Writing Requirements for AI/ML Features

Contributor
Jun 3
5 min read

Traditional requirements assume deterministic behavior. Given the same input, the system produces the same output. AI features break this assumption. The same prompt may produce different outputs across runs. Models change. Outputs degrade. Requirements written as if the system is deterministic produce false expectations and untrustable tests.

This guide is how to write requirements for AI features that account for non-determinism without giving up on quality.

The Specific Challenge

For a traditional feature: "The system shall calculate sales tax." Given an address and amount, the result is deterministic. Test once; passes forever.

For an AI feature: "The system shall summarize customer feedback." Same feedback can produce different summaries each run. Both might be acceptable. Neither matches a fixed expected output.

The requirement still exists. The way to verify it has to change.

Specify Behavior Properties, Not Exact Outputs

Requirements should specify properties the output should have, not the output itself.

Bad: "The system shall produce summary X for input Y."

Better: "The system shall produce summaries that:

Mention all sentiment categories present in the input
Are between 50 and 200 words
Don't fabricate facts not present in the input
Maintain professional tone"

Each property is testable, even if the specific output varies.

Distinguish Hard and Soft Properties

Hard properties: can be verified deterministically.

"Output is JSON"
"Output is between 50 and 200 words"
"Output references only entities mentioned in the input"
"Output doesn't contain explicit content (per detector)"

Soft properties: require subjective evaluation or statistical aggregation.

"Summary captures the main themes"
"Tone is professional"
"Recommendation is relevant"

Both kinds matter. Hard properties get automated checks; soft properties need human evaluation, model-graded evaluation, or aggregate metrics.

Quality Thresholds and Pass Rates

For soft properties, requirements often need percentage thresholds.

Bad: "Summaries are accurate."

Better: "At least 90% of summaries pass human review for accuracy in a sample of 100 representative inputs, with no factual errors of consequence."

The percentage acknowledges non-determinism. Some outputs will be lower-quality; the requirement bounds the rate.

Test Sets and Golden Examples

For AI features, requirements should reference specific test sets.

Requirement: The summarization system shall produce summaries acceptable
to human reviewers at 90%+ pass rate on the standard evaluation set
(eval-set-v1, 200 examples).

The eval set is part of the requirement. When the eval set changes, requirements may need updating.

Golden examples — known-good outputs for specific inputs — anchor expectations even when most outputs vary. They catch regressions in behavior on the cases that matter most.

Failure Mode Requirements

Specify what failure modes are unacceptable:

"Output shall not contain hallucinated facts (entities not in input)"
"Output shall not include personally identifying information"
"Output shall not produce content from the prohibited content list"
"Confidence below threshold X shall produce an 'I don't know' response, not a guess"

Failure modes are often more important than success criteria.
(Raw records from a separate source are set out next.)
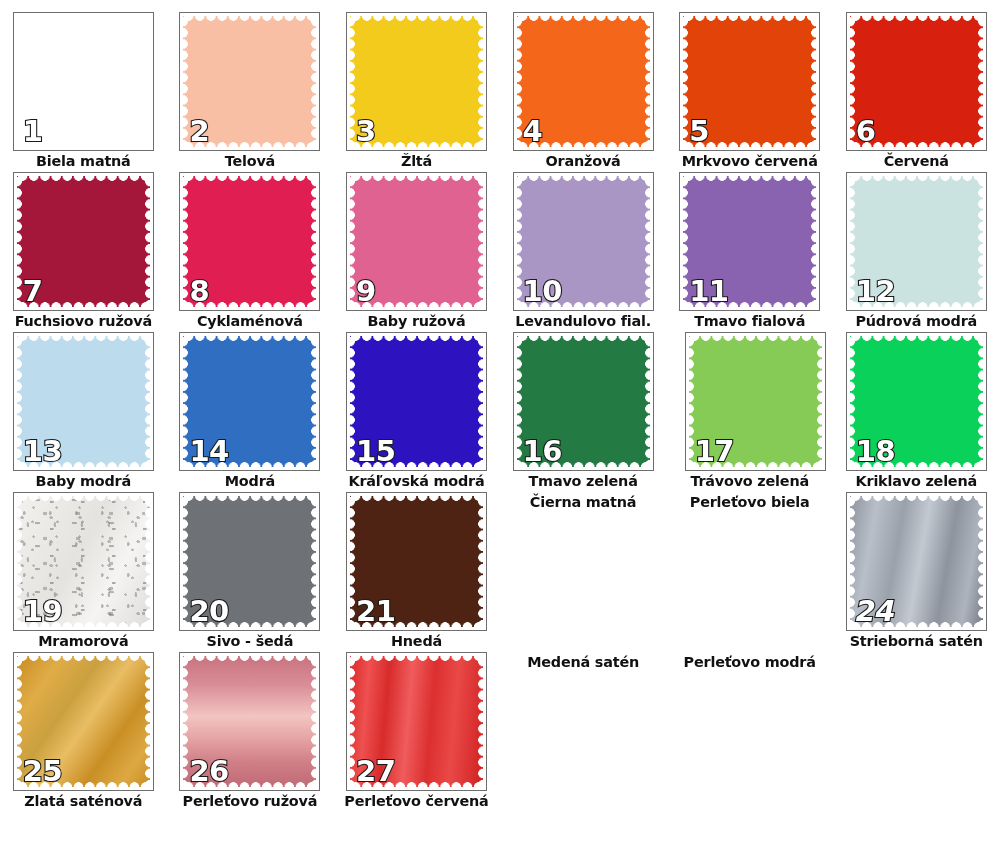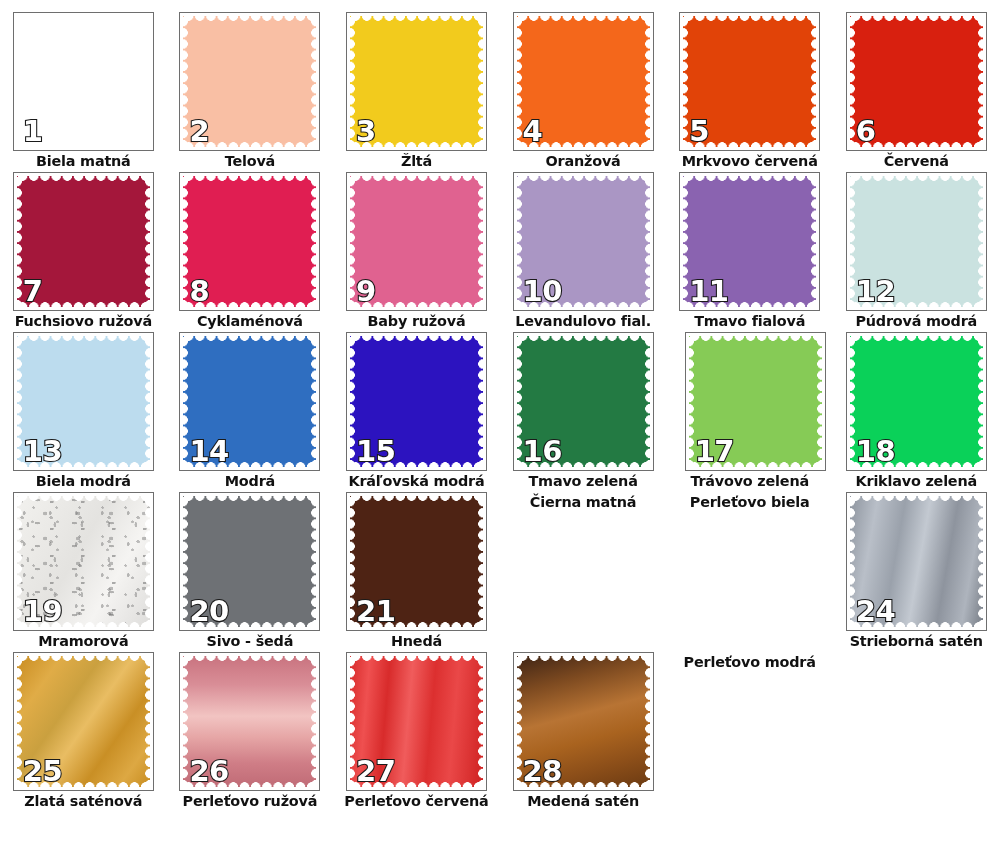"Biela modrá" div.swatch-label { text: Biela -> Baby }
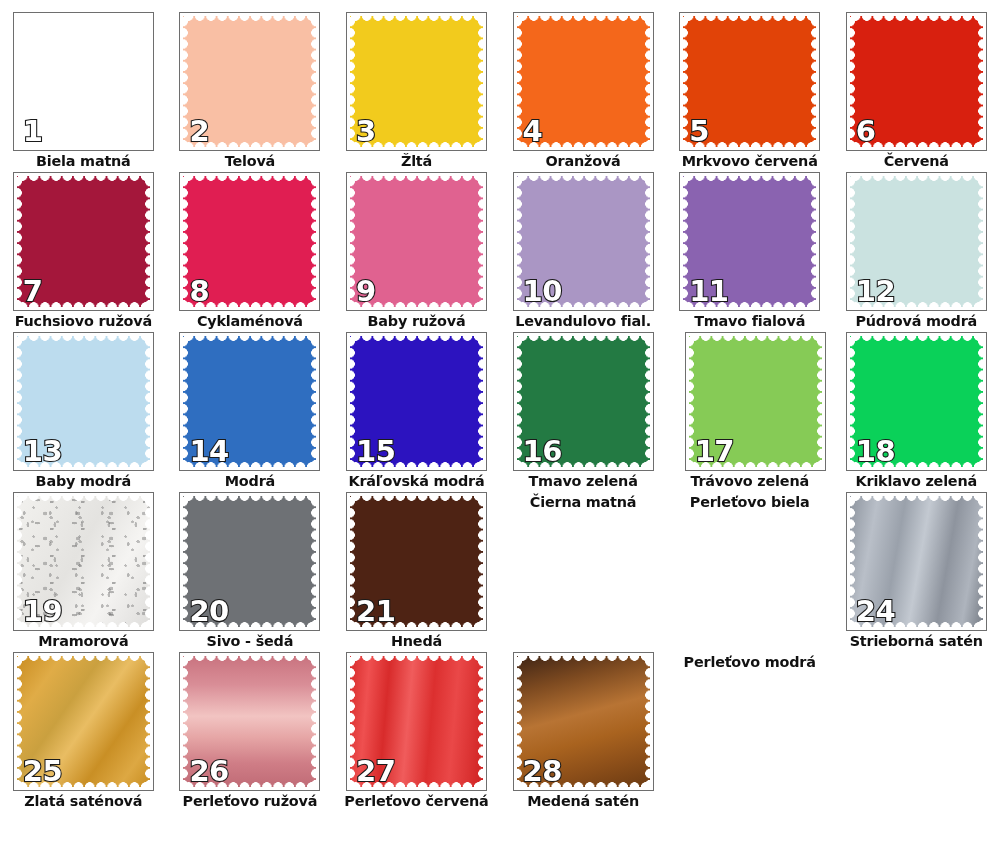"24" div.stamp-frame { font-style: none -> italic }
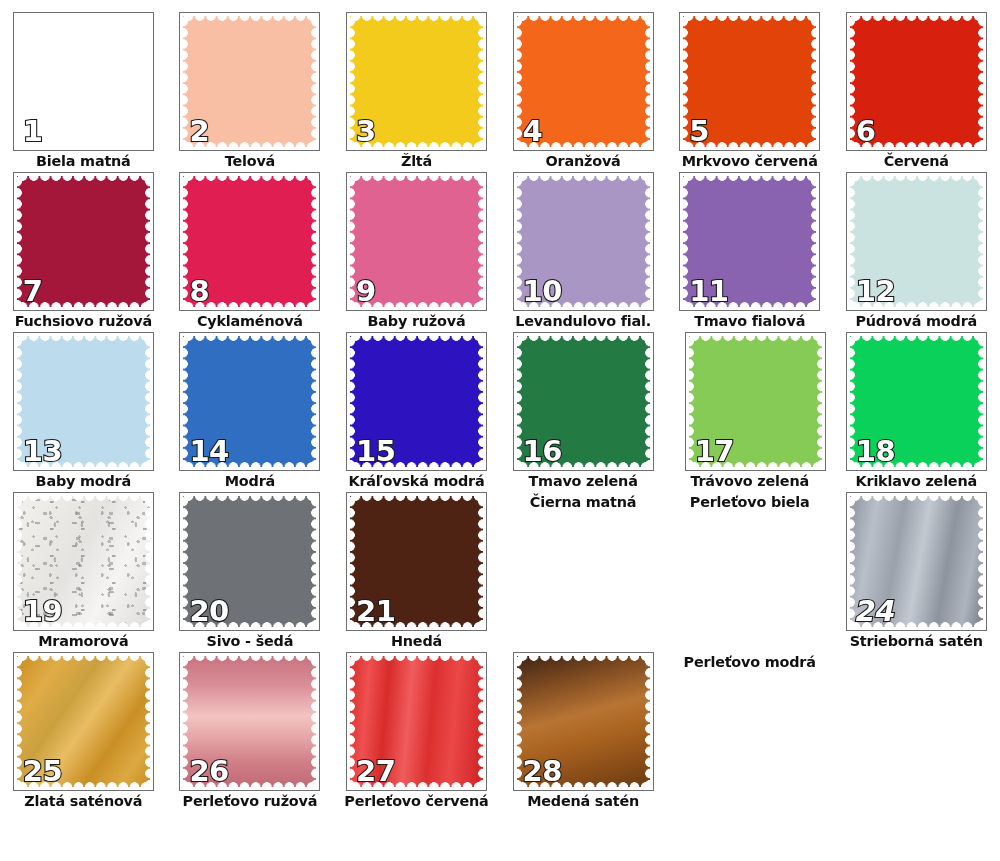"28" div.stamp-frame { html: <div> <div></div> <span>28</span> </div> -> none }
The wrong answer can be worse than no answer.

Latency and Cost Requirements

AI features have non-trivial costs in compute and time.

Requirement: The summarization endpoint shall complete in under 5 seconds
at p95 under normal load (10 RPS).

Requirement: Average cost per summarization shall not exceed $0.02.

These constrain implementation choices (model size, batching, caching).

Drift and Degradation Requirements

AI models drift. Their behavior changes when retrained, when underlying APIs change, when inputs shift.

Requirement: The system shall monitor output quality continuously and
alert when the pass rate drops below 85% over a 7-day window.

Requirement: The system shall pin to a specific model version; upgrades
require explicit re-evaluation against the standard test set.

These requirements address the lifecycle of AI features, not just their initial behavior.

Human Oversight Requirements

For high-stakes AI features, human oversight is part of the requirement.

Requirement: Decisions affecting customer accounts shall be reviewable
by a human within 24 hours.

Requirement: When the model's confidence is below threshold, the
recommendation shall be routed to a human for review before action.

Requirement: All AI-driven decisions shall be logged with the model
version, inputs, and outputs for audit.

The "AI does this autonomously" requirement is sometimes wrong even when the AI could; the requirement to include human oversight is part of responsible deployment.

Bias and Fairness Requirements

For AI features that affect people, fairness requirements may apply.

Requirement: Approval rates for the credit decision feature shall not
differ by more than 5 percentage points across protected demographic
groups, measured on the standard evaluation set.

These are easier to state than to satisfy. They typically require dedicated evaluation pipelines.

Privacy Requirements

AI features can leak information.

Requirement: User inputs shall not be included in model training data
without explicit user consent.

Requirement: The system shall not retain prompts containing PII beyond
30 days.

Requirement: Outputs shall not reveal training-set examples or other
users' inputs.

Privacy requirements for AI overlap with general privacy requirements but often need AI-specific phrasing.

Capability vs. Behavior Requirements

Distinguish:

"The model can do X" (capability — whether the trained model is capable)
"The system does X" (behavior — what users actually experience)

Bad: "The system uses GPT-4."

Better: "The system shall summarize text up to 100k tokens, producing summaries that pass the standard evaluation."

The capability is the model's; the behavior is the system's. Requirements specify behavior; the model is one component of the system that delivers it.

Versioning

AI features have multiple things that can change:

Underlying model version
Prompt template
Fine-tuning data
Post-processing logic
Evaluation criteria

Requirements should specify which version they apply to, and explicitly require evaluation when versions change.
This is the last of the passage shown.